No English definition recorded for this entry.

L330884 on Wikidata ↗

Wiktionary

Pronunciation: /biːk/

noun

Etymology: Unknown; originally cant; first recorded in 17thC; probably related to obsolete cant beck "constable".

  1. A justice of the peace; a magistrate.

    They take up men, Dick, for going about in women's clothes, and vice versaw, I suppose. You'll bail me, old fellaa, if I have to make my bow to the beak, won't you?

    Harry looked rather bulky, you know, Tom, and the slop (policeman) says, 'Hallo, what you got here?' and by [blank] he took us both before the beak.

  2. A schoolmaster (originally, at Eton).

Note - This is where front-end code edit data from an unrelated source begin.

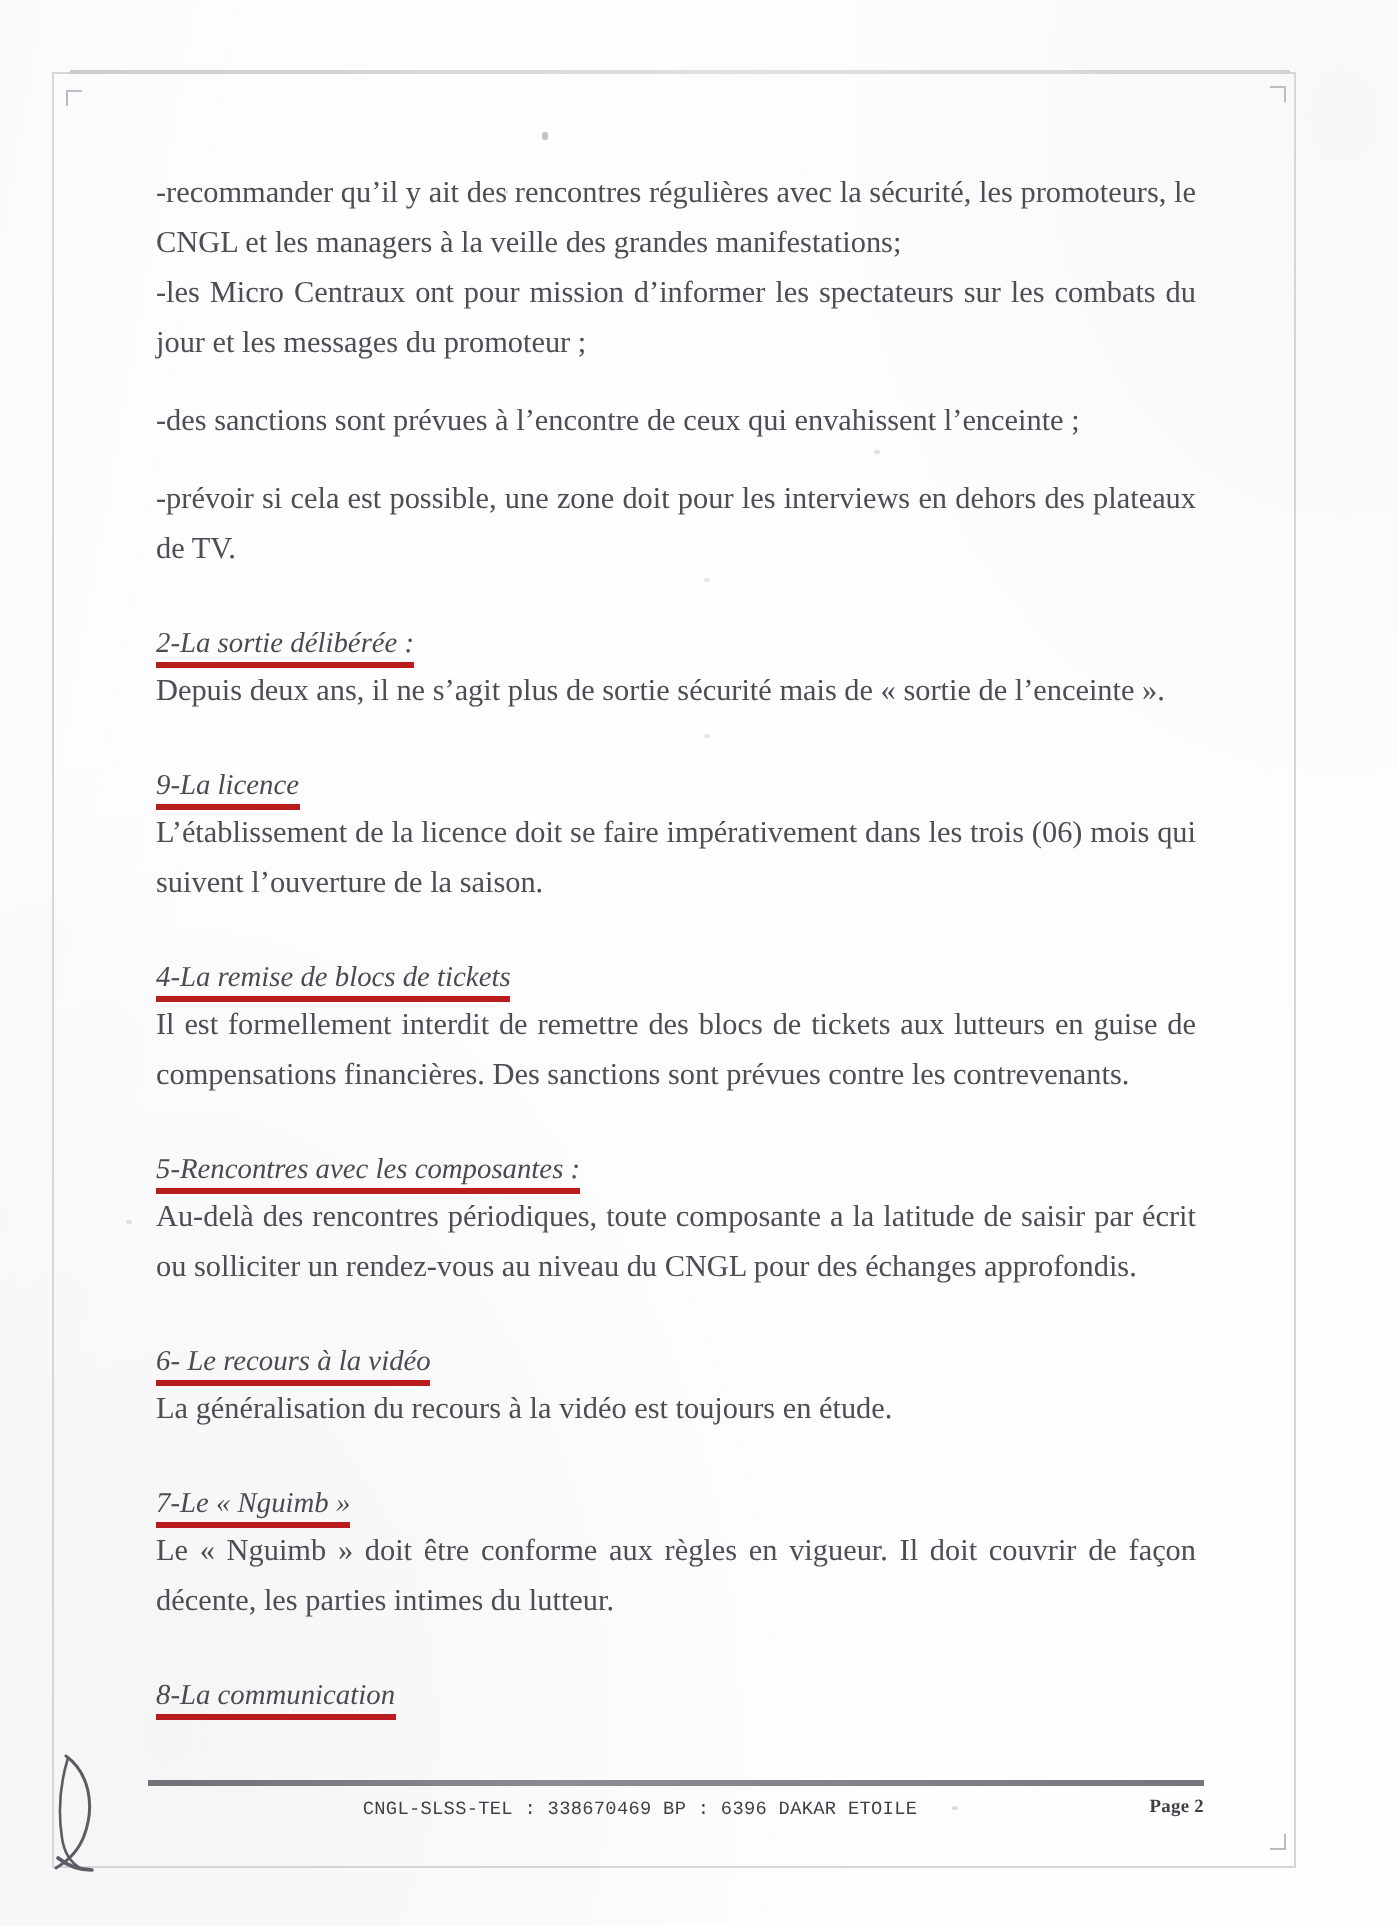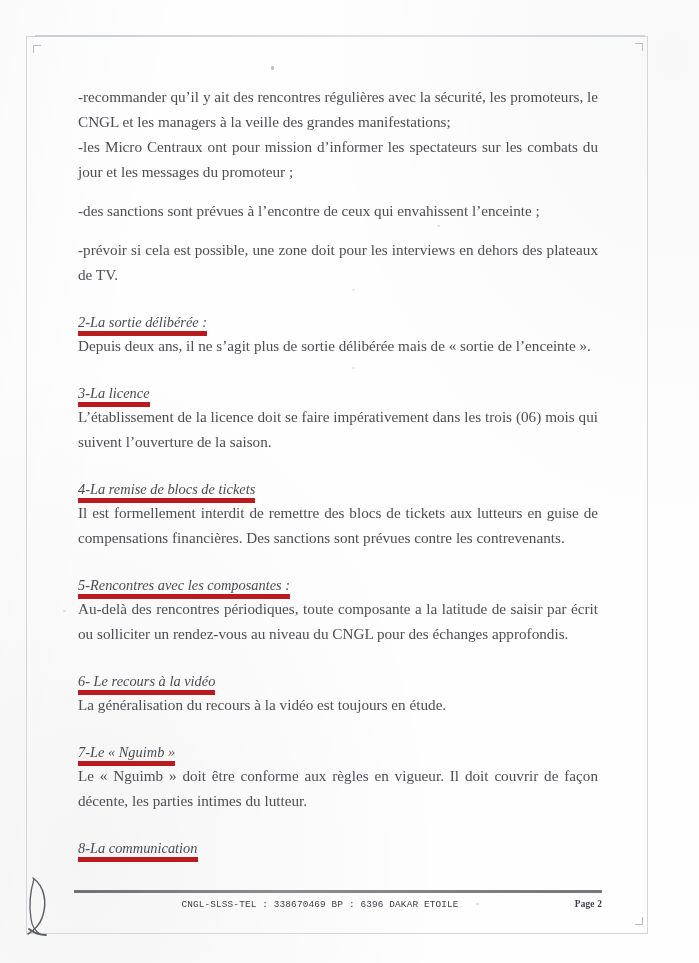"2-La sortie délibérée :" .section-head span { border-bottom: 5px solid #b91c1c -> 3px solid #b91c1c }
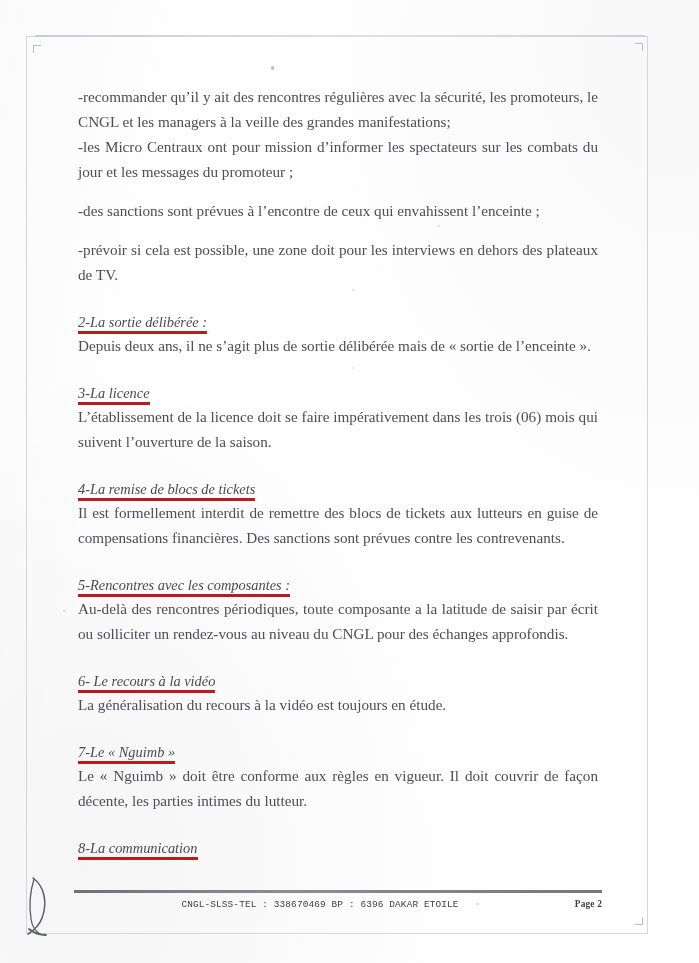"Depuis deux ans, il ne" p.para { text: délibérée -> sécurité }
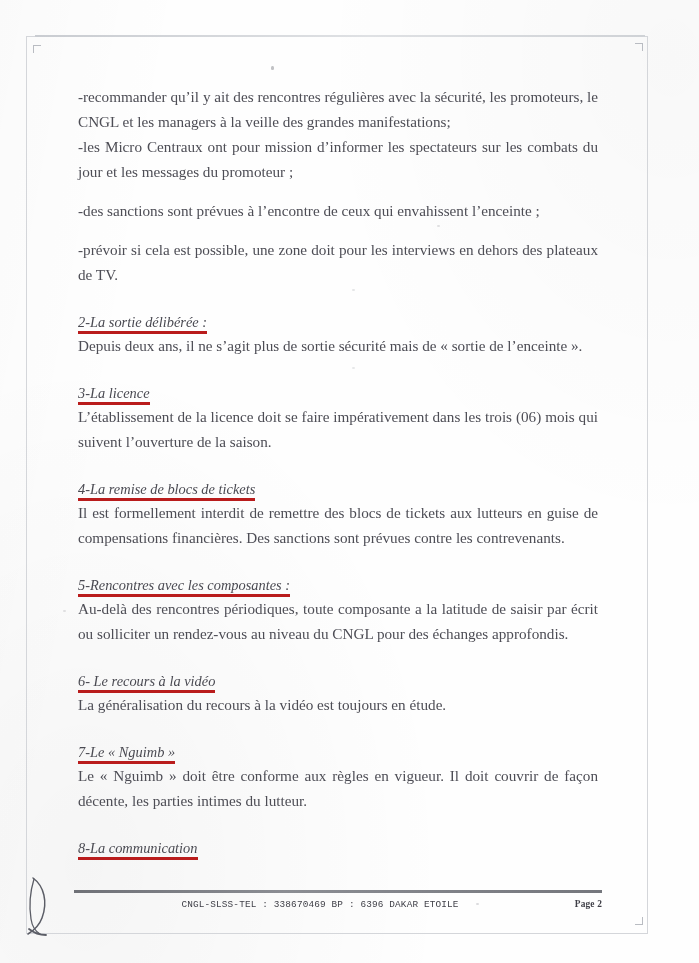"3-La licence" span { text: 3-La -> 9-La }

    It’s easy enough to be a beak when you’re young and athletic, and can offer the latest University smattering. The difficulty is to keep your place when you get old and stiff, and younger smatterers are pushing up behind you. Crawl into a boarding-house and you’re safe. A master’s life is frightfully tragic.

verb

Etymology: From Middle English bec, borrowed from Anglo-Norman bec, Old French bec, from Latin beccus, from Gaulish *bekkos, from Proto-Celtic *bekkos (“beak, snout”), possibly from Proto-Indo-European *bak-, *baḱ- (“pointed stick, peg”). Cognate with Breton beg (“beak”). Compare Saterland Frisian Bäk (“mouth; muzzle; beak”); Dutch bek (“beak; bill; neb”).

  1. To strike with the beak.
  2. To seize with the beak.
  3. To play truant.

    Knew the Jampot well. I spent many an afternoon while I was beaking school in that fine establishment.

    I was living at home at her age, by and large doing what my parents told me, apart from beaking school.